出發在即,或許在其後的航程中,宇文昭與高翼再無交談的機會。乘著臨出發前閑暇,高翼向宇文昭告別,他本想叮嚀一番,臨到終了卻又默默無言。
宇文昭此去,是準備以身做餌換取那渺茫的複國希望。高翼有什麽資格提醒對方呢?
宇文兵已催促了數次,催促宇文昭趕快登船。
高翼不說,宇文昭也沒有走的表示,時光就這樣默默流失。
“好吧,你早急著要走,現在時間到了,怎麽反不上船了。走吧”
“我知道。”宇文昭沒有動。
“宇文兵又在召喚你了。”
“我知道。”
“上船吧。”
“我知道。”
“你還有什麽交待嗎?”
“……”
“此去高句麗最多兩天時間,我會陪你登岸的,你有什麽話,到高句麗再說。”
“我知道。”
“真的沒什麽事了嗎?”
“也許,我一直在想,此去高句麗,我們需要送給一些禮物,我看你船上幾個盤子碗,白白亮亮,非鐵非銀,一定很稀罕,能不能把你的盤子和碗送幾個給我?”

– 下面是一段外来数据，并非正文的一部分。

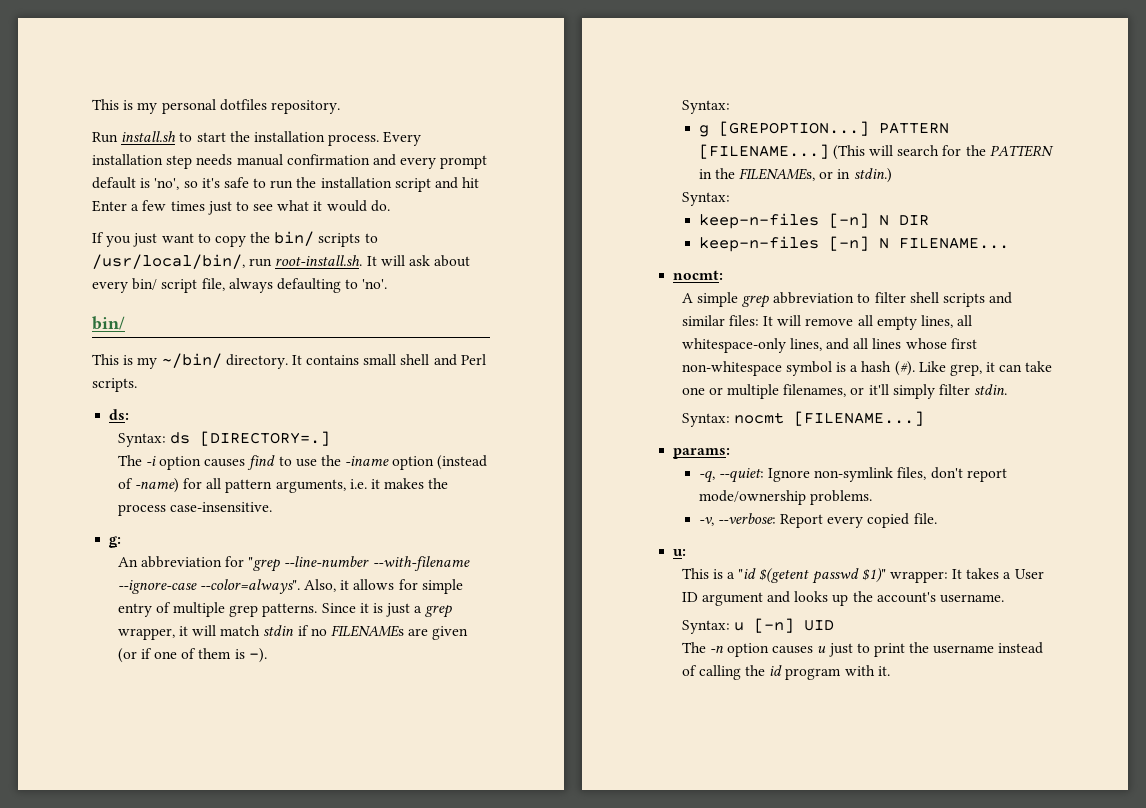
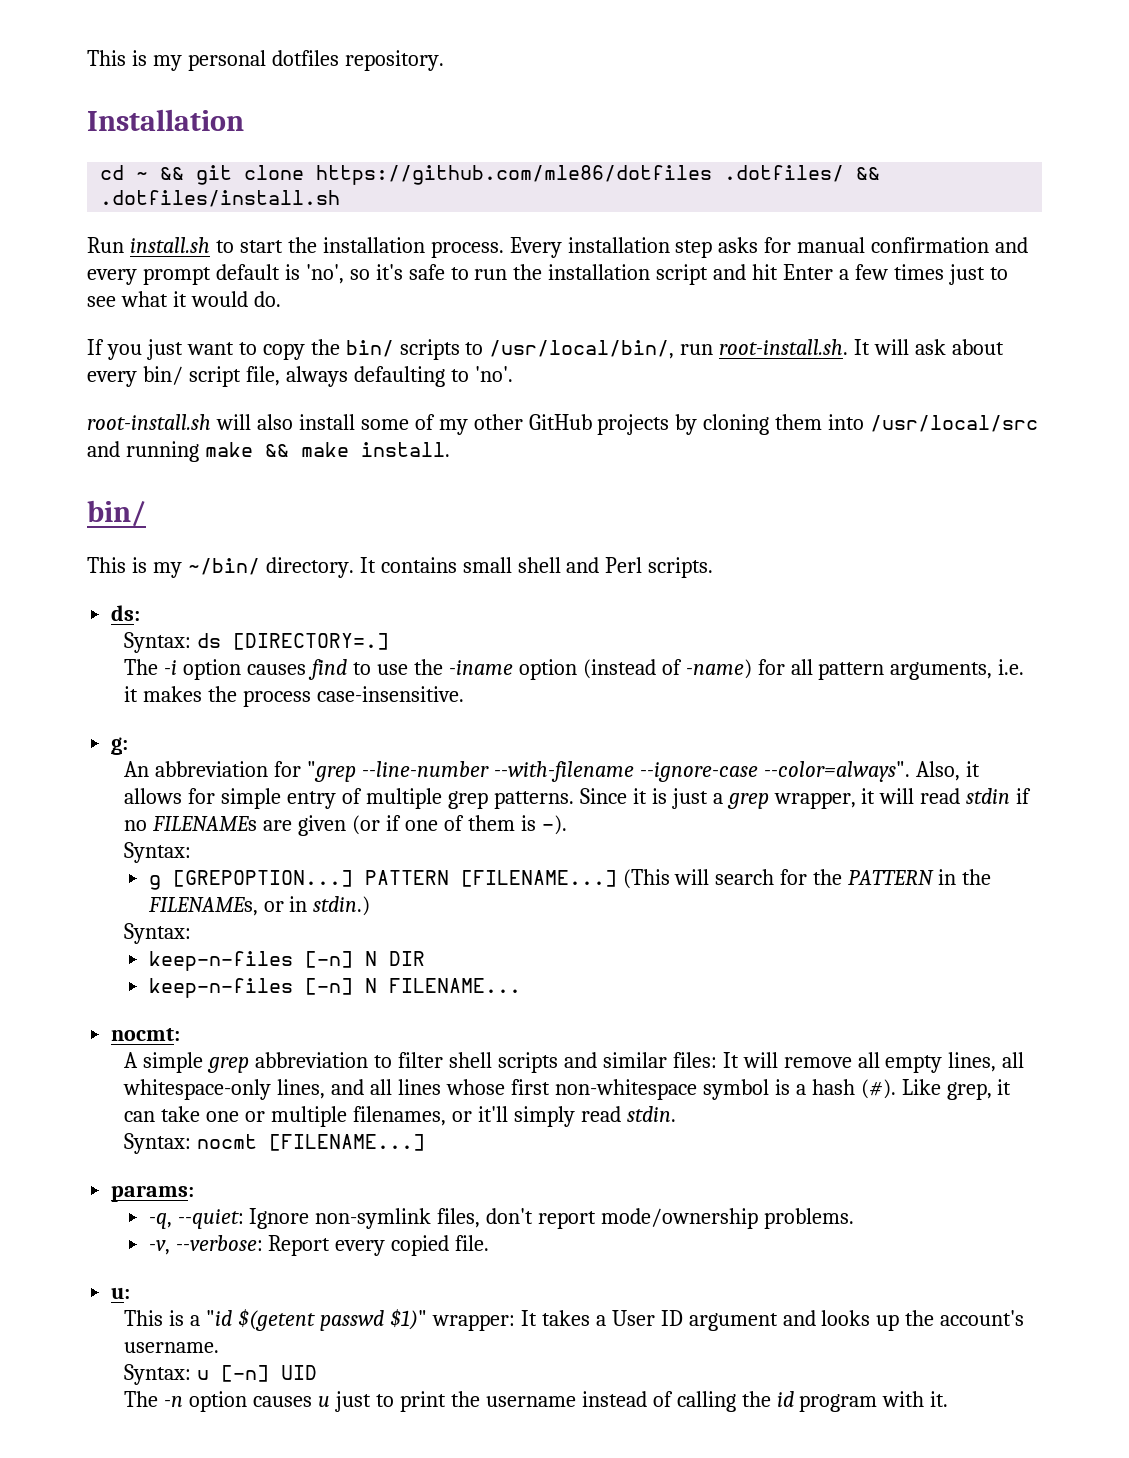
(340, 107) none -> [87,109,244,131] [100,165,881,185] [100,190,341,207] // Installation // cd ~ && git clone https://github.com/mle86/dotfiles .dotfiles/ && .dotfiles/install.sh
[196,154,233,166] needs -> [718,237,792,253] asks for
(388, 284) none -> [87,414,1039,435] [87,441,450,462] // root-install.sh will also install some of my other GitHub projects by cloning them into /usr/local/src and running make && make install.
[220,625,261,636] match -> [920,788,961,804] read
[938,384,970,395] filter -> [580,1106,621,1122] read

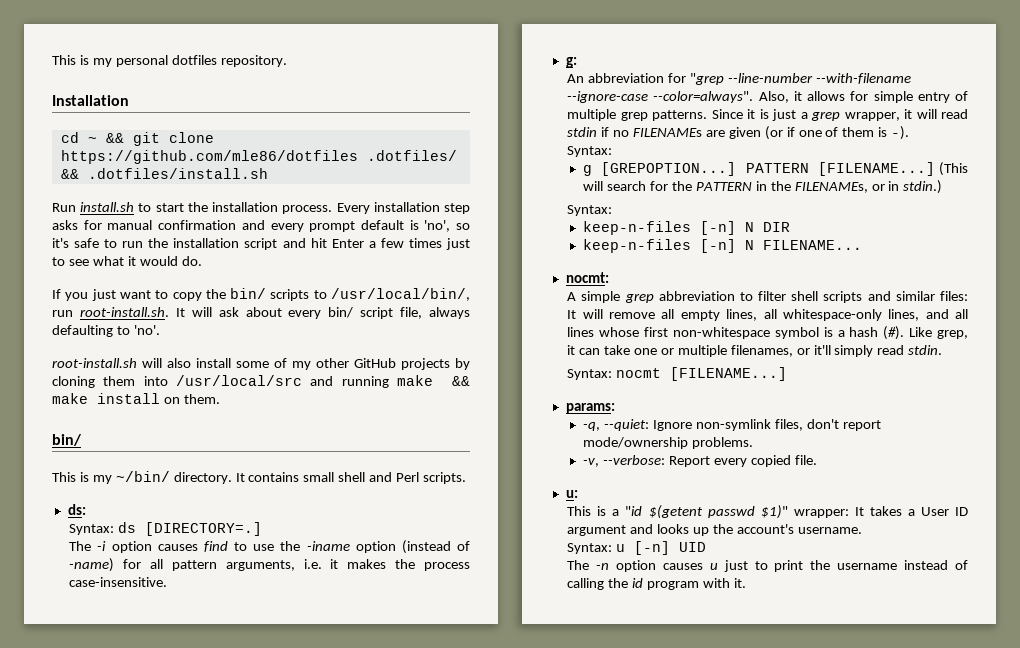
[360,442,450,457] install. -> [97,393,220,404] install on them.

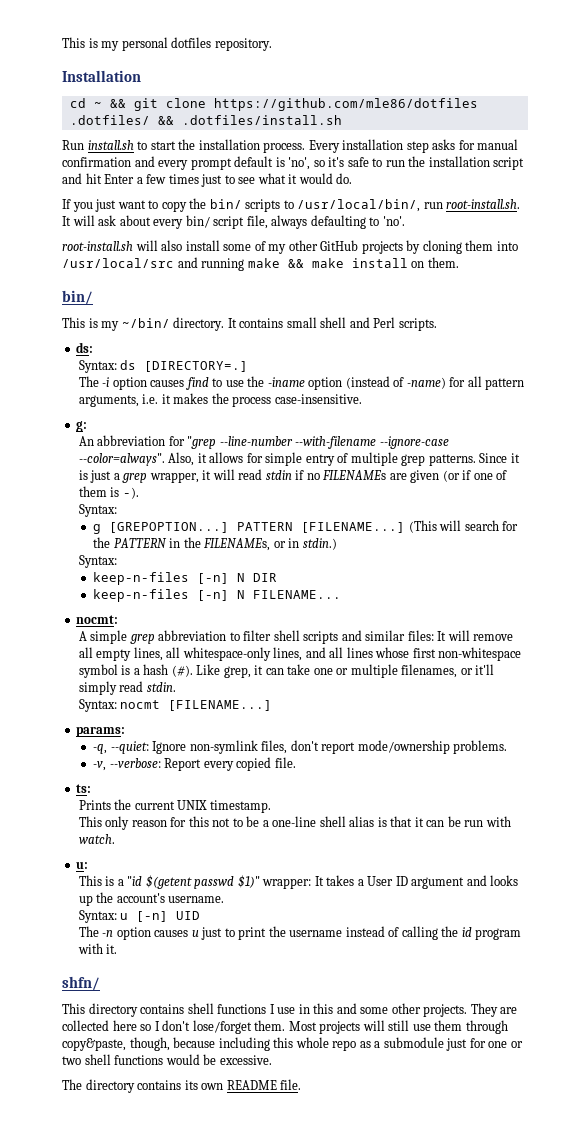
(817, 460) none -> [76,784,92,793] [78,799,271,813] [78,816,511,830] [78,834,115,844] // ts: // Prints the current UNIX timestamp. // This only reason for this not to be a one-line shell alias is that it can be run with watch.
(746, 583) none -> [62,976,100,991] [62,1003,518,1017] [62,1020,508,1034] [62,1037,523,1051] [62,1054,272,1065] [62,1079,302,1093] // shfn/ // This directory contains shell functions I use in this and some other projects. They are collected here so I don't lose/forget them. Most projects will still use them through copy&paste, though, because including this whole repo as a submodule just for one or two shell functions would be excessive. // The directory contains its own README file.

高翼哭笑不得,在兩人默默相對的那一刻,一點點情愫漸漸自他心中泛起。但他卻沒想到宇文昭的默默無言不是針對他,而是針對他的盤子和碗。
宇文昭這實在沒話找話,想借此掩飾什麽,還是真的如此?
她看中的是一套不鏽鋼盤子和不鏽鋼碗,在過去的世界也算是名牌,還是專門定製的名牌,這世界上哪裏有買?!

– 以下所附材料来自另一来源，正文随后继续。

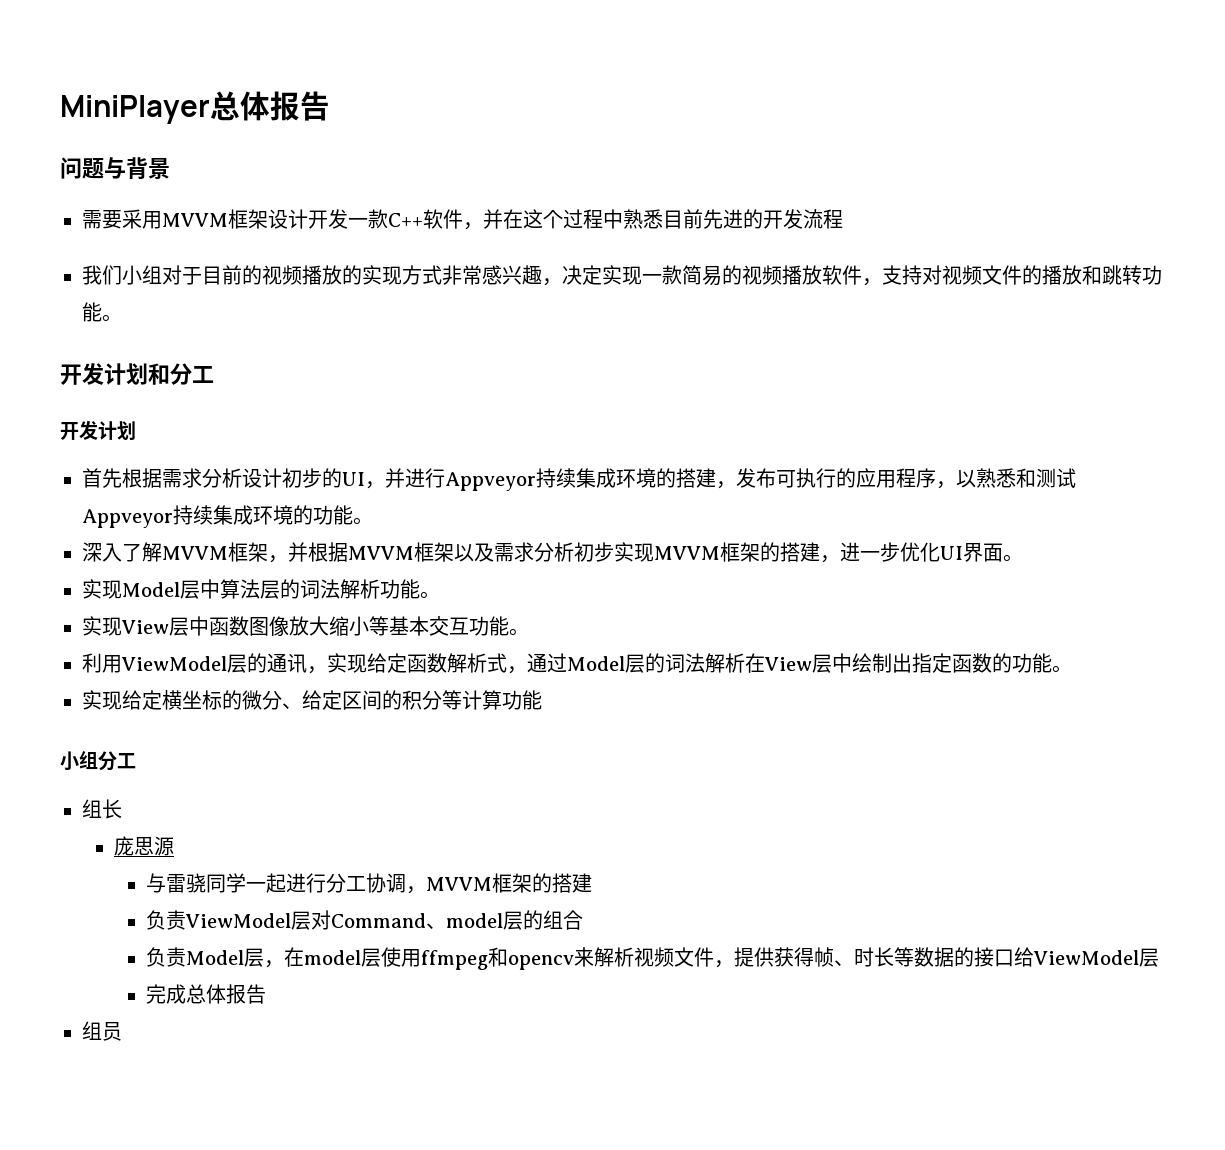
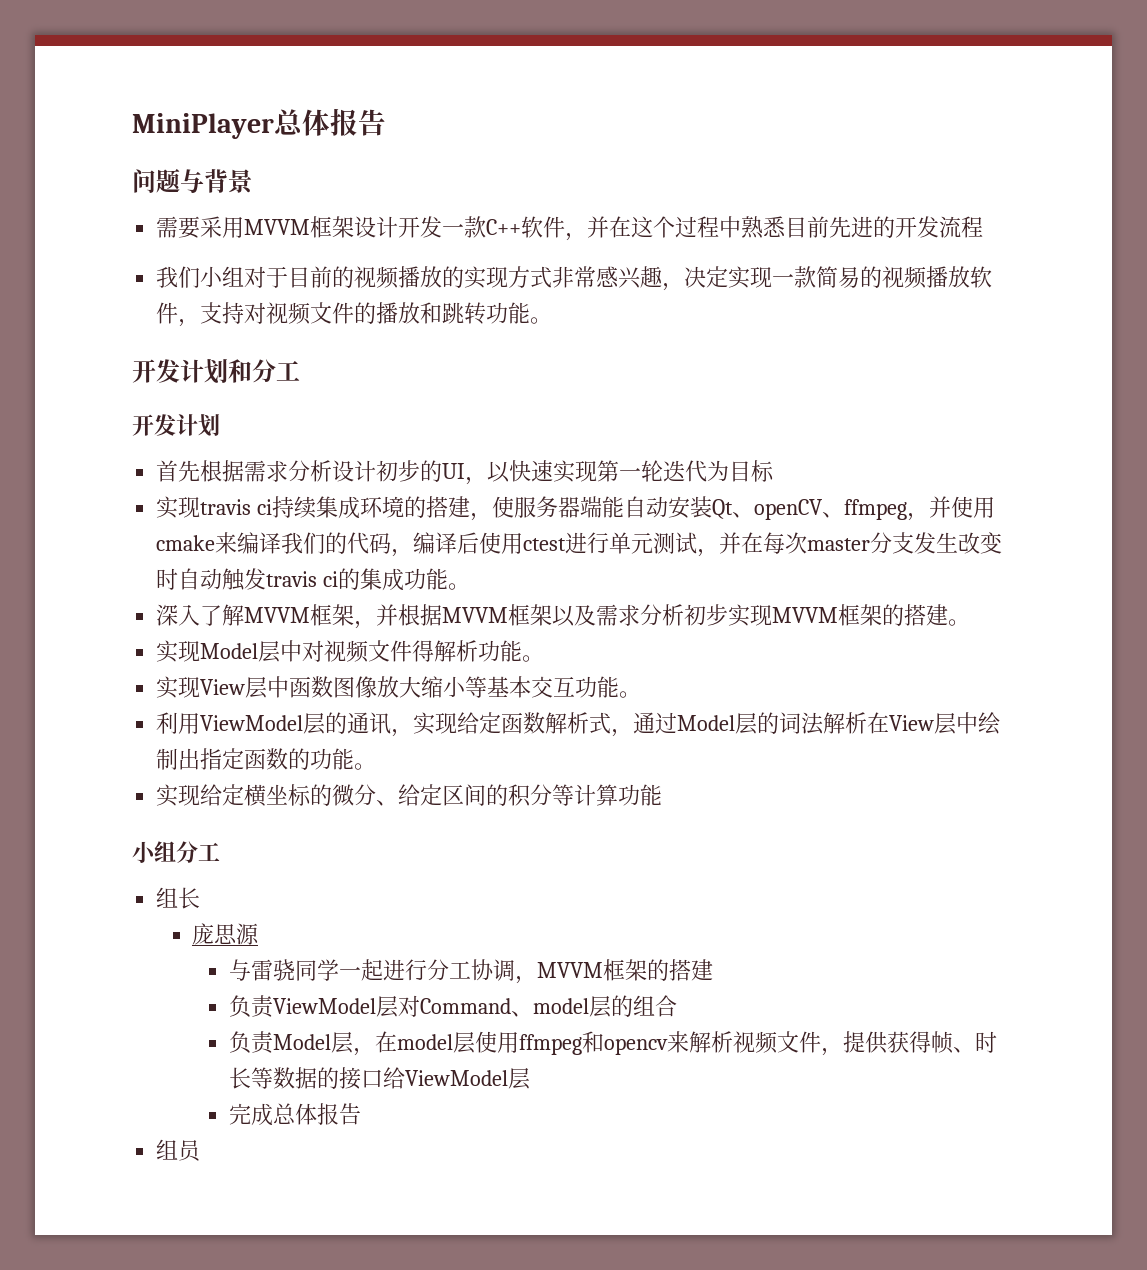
[385,468,536,491] 并进行Appveyor -> [487,460,775,483] [156,496,273,519] 以快速实现第一轮迭代为目标 // 实现travis ci
[736,468,1076,489] [82,505,313,528] 发布可执行的应用程序，以熟悉和测试Appveyor持续集成环境的 -> [492,496,996,521] [156,532,1003,557] [156,568,405,591] 使服务器端能自动安装Qt、openCV、ffmpeg，并使用cmake来编译我们的代码，编译后使用ctest进行单元测试，并在每次master分支发生改变时自动触发travis ci的集成
[820,542,1003,563] ，进一步优化UI界面 -> (949, 615) none
[220,579,340,599] 算法层的词法 -> [302,640,435,663] 对视频文件得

海上航行,由於小帆船顛簸飄搖得很厲害,因此,船上的很多器皿都采用錫製或不鏽鋼製品。高翼出航前,曾特地在海員俱樂部定製了一整套不鏽鋼器皿,邊緣衝印著乘風破浪的帆船徽記,還印上了兩個繁體字“祥風”——這是高翼的船名,碗中央則用浮雕法衝印了一支饕餮的形象,以此祝願食客胃口好。